-- THE PROBLEM --
Retype, word for word, every line from the one holding "Girls’ Hockey Liaison." through the one holding "- The Hockey Committee Director-at-Large" in the entries below, both included, and only those lines.

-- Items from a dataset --

===

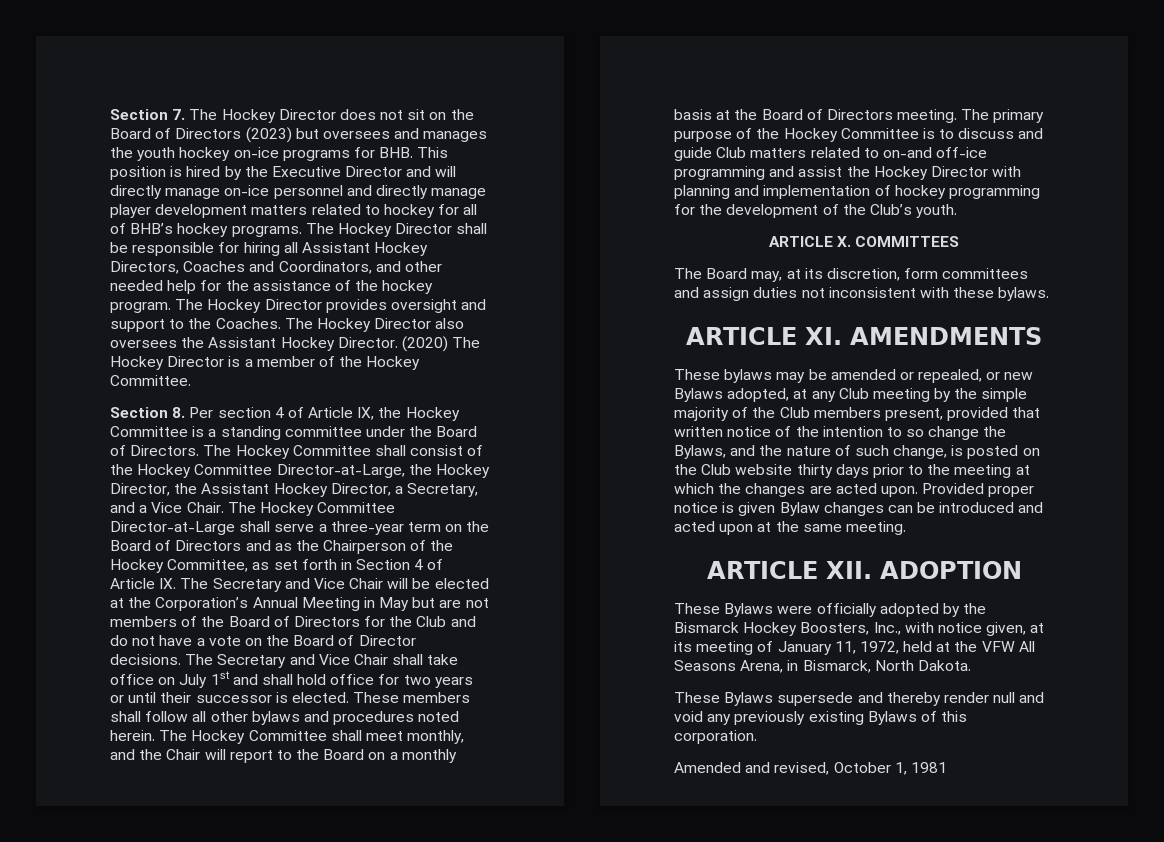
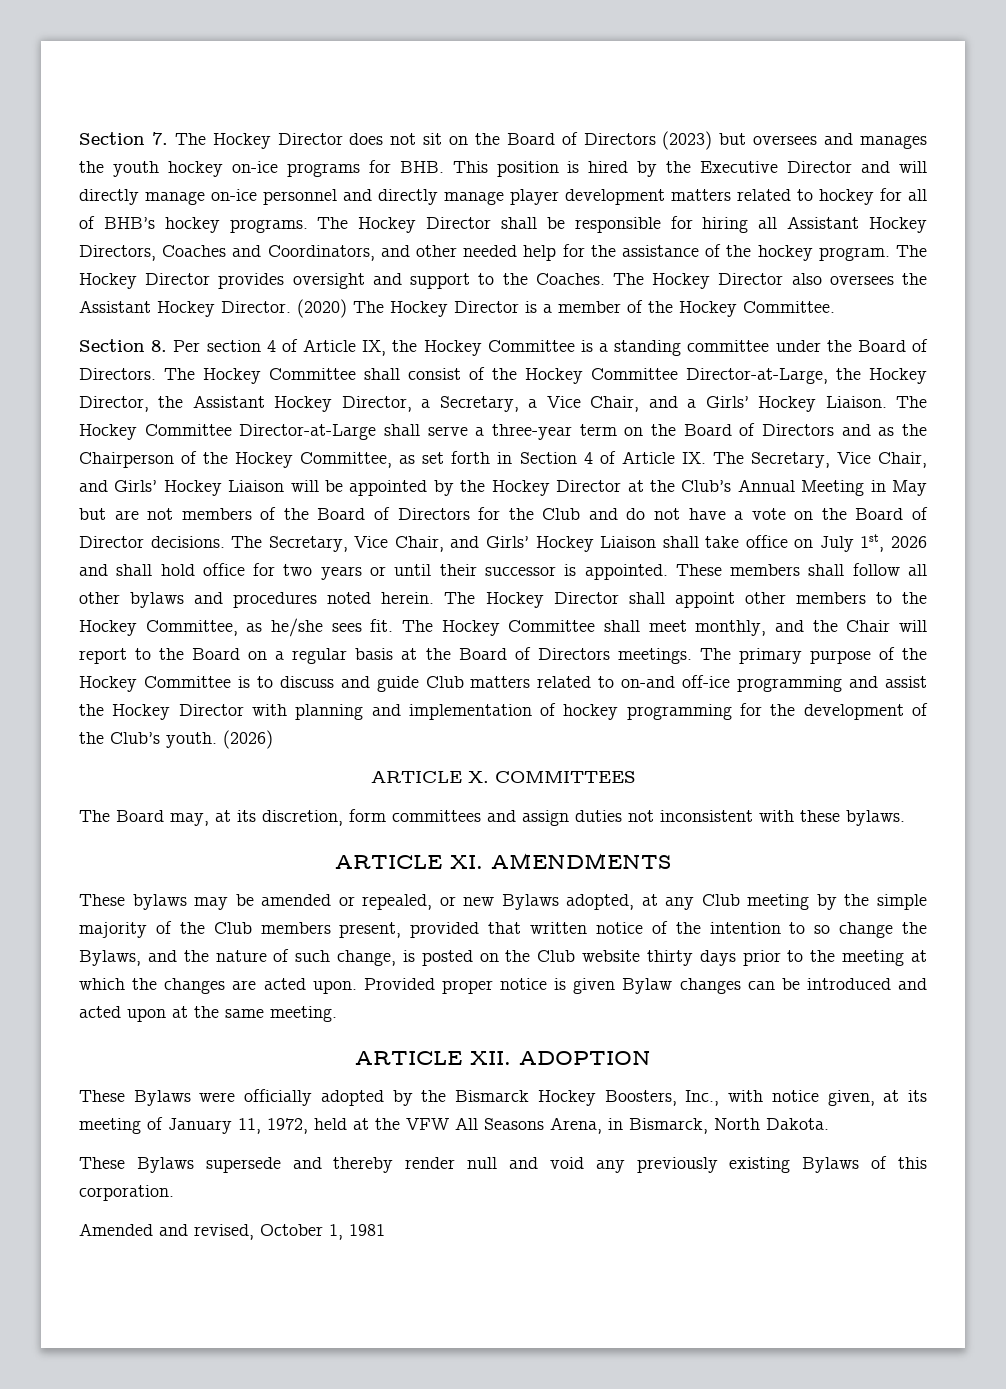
- The Hockey Committee shall consist of the Hockey Committee Director-at-Large, the Hockey Director, the Assistant Hockey Director, a Secretary, and a Vice Chair.
+ The Hockey Committee shall consist of the Hockey Committee Director-at-Large, the Hockey Director, the Assistant Hockey Director, a Secretary, a Vice Chair, and a Girls’ Hockey Liaison.
- The Hockey Committee Director-at-Large shall serve a three-year term on the Board of Directors and as the Chairperson of the Hockey Committee, as set forth in Section 4 of Article IX. The Secretary and Vice Chair will be elected at the Corporation’s Annual Meeting in May but are not members of the Board of Directors for the Club and do not have a vote on the Board of Director decisions.
+ The Hockey Committee Director-at-Large shall serve a three-year term on the Board of Directors and as the Chairperson of the Hockey Committee, as set forth in Section 4 of Article IX. The Secretary, Vice Chair, and Girls’ Hockey Liaison will be appointed by the Hockey Director at the Club’s Annual Meeting in May but are not members of the Board of Directors for the Club and do not have a vote on the Board of Director decisions.
- The Secretary and Vice Chair shall take office on July 1st and shall hold office for two years or until their successor is elected.
+ The Secretary, Vice Chair, and Girls’ Hockey Liaison shall take office on July 1st, 2026 and shall hold office for two years or until their successor is appointed.
- The Hockey Committee shall meet monthly, and the Chair will report to the Board on a monthly basis at the Board of Directors meeting.
+ The Hockey Director shall appoint other members to the Hockey Committee, as he/she sees fit. The Hockey Committee shall meet monthly, and the Chair will report to the Board on a regular basis at the Board of Directors meetings.
+ (2026)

===

-- EXERCISE RESULT --
+ The Hockey Committee shall consist of the Hockey Committee Director-at-Large, the Hockey Director, the Assistant Hockey Director, a Secretary, a Vice Chair, and a Girls’ Hockey Liaison.
- The Hockey Committee Director-at-Large shall serve a three-year term on the Board of Directors and as the Chairperson of the Hockey Committee, as set forth in Section 4 of Article IX. The Secretary and Vice Chair will be elected at the Corporation’s Annual Meeting in May but are not members of the Board of Directors for the Club and do not have a vote on the Board of Director decisions.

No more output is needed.